Helping Chickens Grow Back Their Feathers on Back
Chickens will always lose feathers at some point, whether during their annual molt or for health and environmentally related reasons. Happily, you can help your birds grow back their back feathers. These are some helpful things to do to encourage your chooks to regrow their back feathers.
– Provide Balanced Diet
Poor nutrition can make chickens lose their back feathers. It can also slow down the process of regrowing back feathers during the annual molt. You can provide your chocks with a balanced diet if you suspect the birds are losing their back feathers due to poor nutrition. Give the birds a nutritious feed that gives them adequate nutrition to enhance feather growth.
– Separate from Flock
You should separate the chooks with missing back feathers from the flock, especially if they have missing feathers due to environmental reasons, such as overcrowding. Separating the featherless bird from the flock will help give them time to grow feathers when other birds aren’t disturbing them.
Furthermore, separating the birds will help you accord them the attentive care that will help them regrow their back feathers.
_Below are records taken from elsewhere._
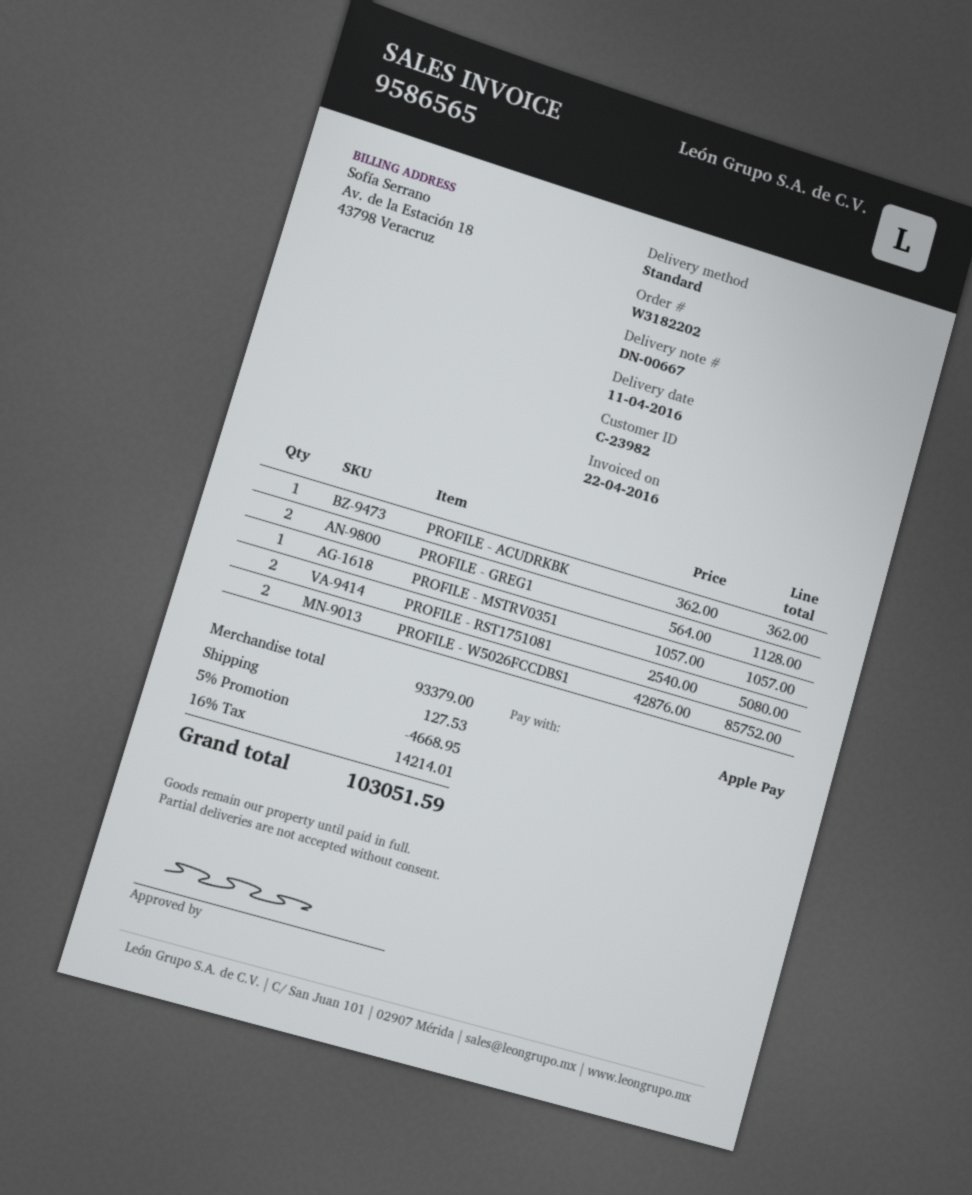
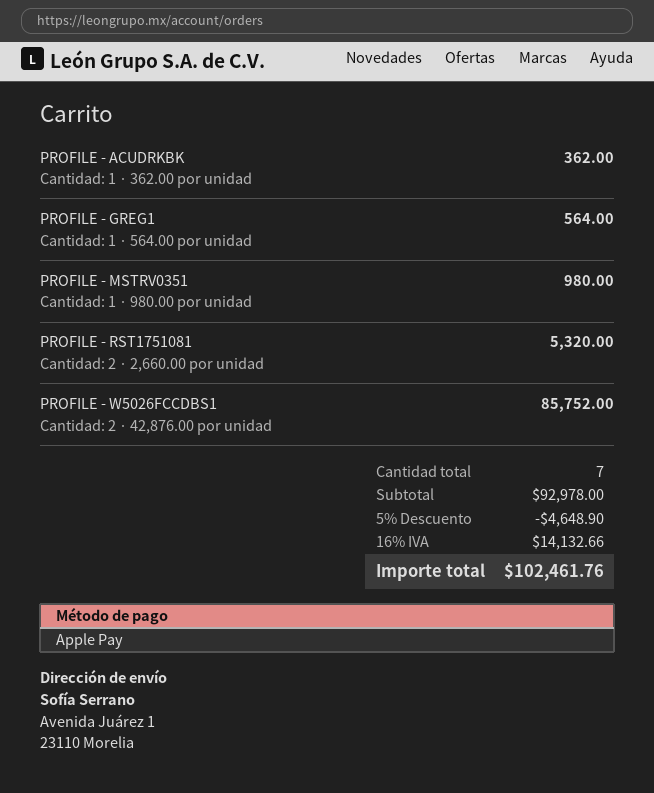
PROFILE - GREG1: 2 x 564.00 = 1128.00 -> 1 x 564.00 = 564.00
PROFILE - MSTRV0351: 1 x 1057.00 = 1057.00 -> 1 x 980.00 = 980.00
PROFILE - RST1751081: 2 x 2540.00 = 5080.00 -> 2 x 2660.00 = 5320.00
subtotal: 93379.00 -> 92978.00
discount: 5% = 4668.95 -> 5% = 4648.90
shipping: 127.53 -> none
tax: 16% = 14214.01 -> 16% = 14132.66
total: 103051.59 -> 102461.76

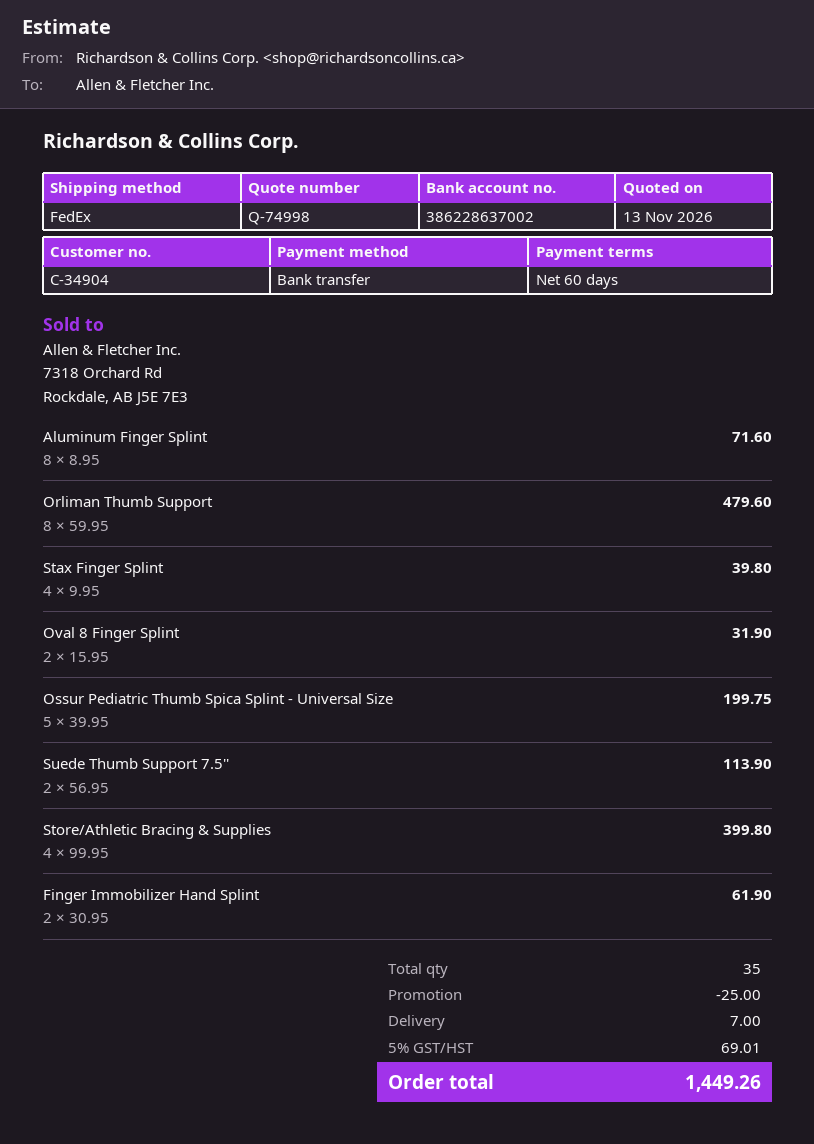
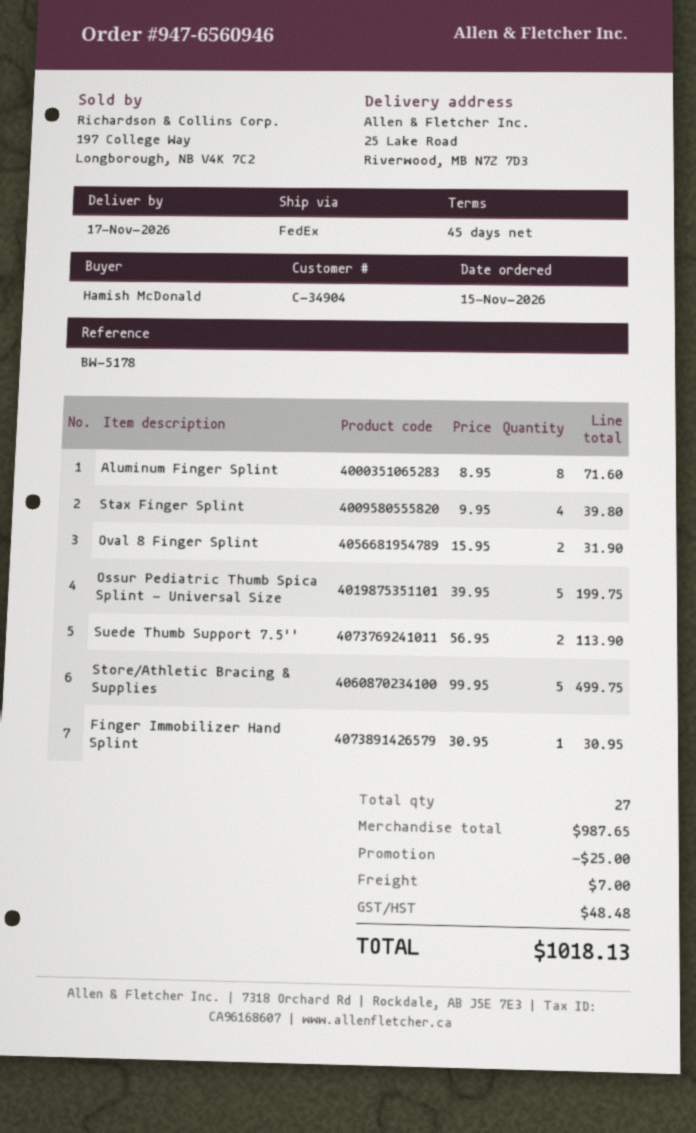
payment terms: 60 days -> 45 days
Orliman Thumb Support: 8 x 59.95 = 479.60 -> none
Store/Athletic Bracing & Supplies: 4 x 99.95 = 399.80 -> 5 x 99.95 = 499.75
Finger Immobilizer Hand Splint: 2 x 30.95 = 61.90 -> 1 x 30.95 = 30.95
total quantity: 35 -> 27
tax: 69.01 -> 48.48
total: 1449.26 -> 1018.13

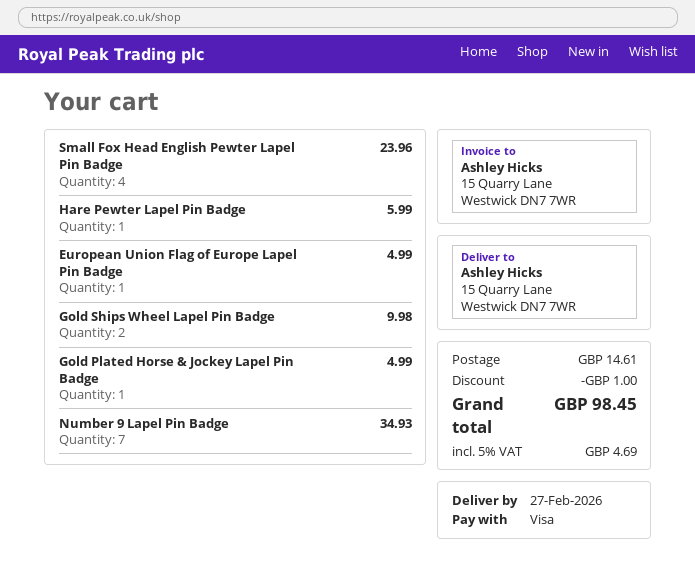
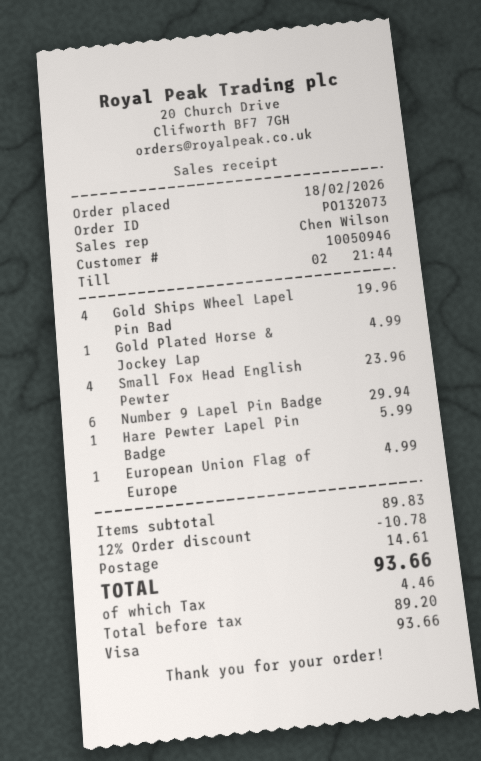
Gold Ships Wheel Lapel Pin Badge: 2 for 9.98 -> 4 for 19.96
Number 9 Lapel Pin Badge: 7 for 34.93 -> 6 for 29.94
discount: 1.00 -> 10.78
tax: 4.69 -> 4.46
total: 98.45 -> 93.66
Separation is vital, especially if some chocks lose their back feathers because of pecking or bullying.
– Treating Diseases
Many diseases and parasites make chicken lose their back feathers. For instance, your chickens will lose their back feathers if they have fowl pox or Marek’s disease. It is good you treat your chickens for any condition if they have an illness that makes them lose their back feathers.
You can administer treatment if the chickens have less severe disease. However, consider consulting a vet if the birds lose their back feathers because of acute illnesses.
Conclusion
It’s not normal for chickens to lose their back feathers. After all, you can’t expect your chooks to have missing back feathers when they need them most to keep warm. However, your chickens will lose their back feathers at some point because of many reasons.
Although some of the reasons chickens lose their back feathers are pretty natural, such as the annual molt, some are controllable. Kindly identify why your chickens are losing their back feathers and look into ways to help the chooks regrow feathers.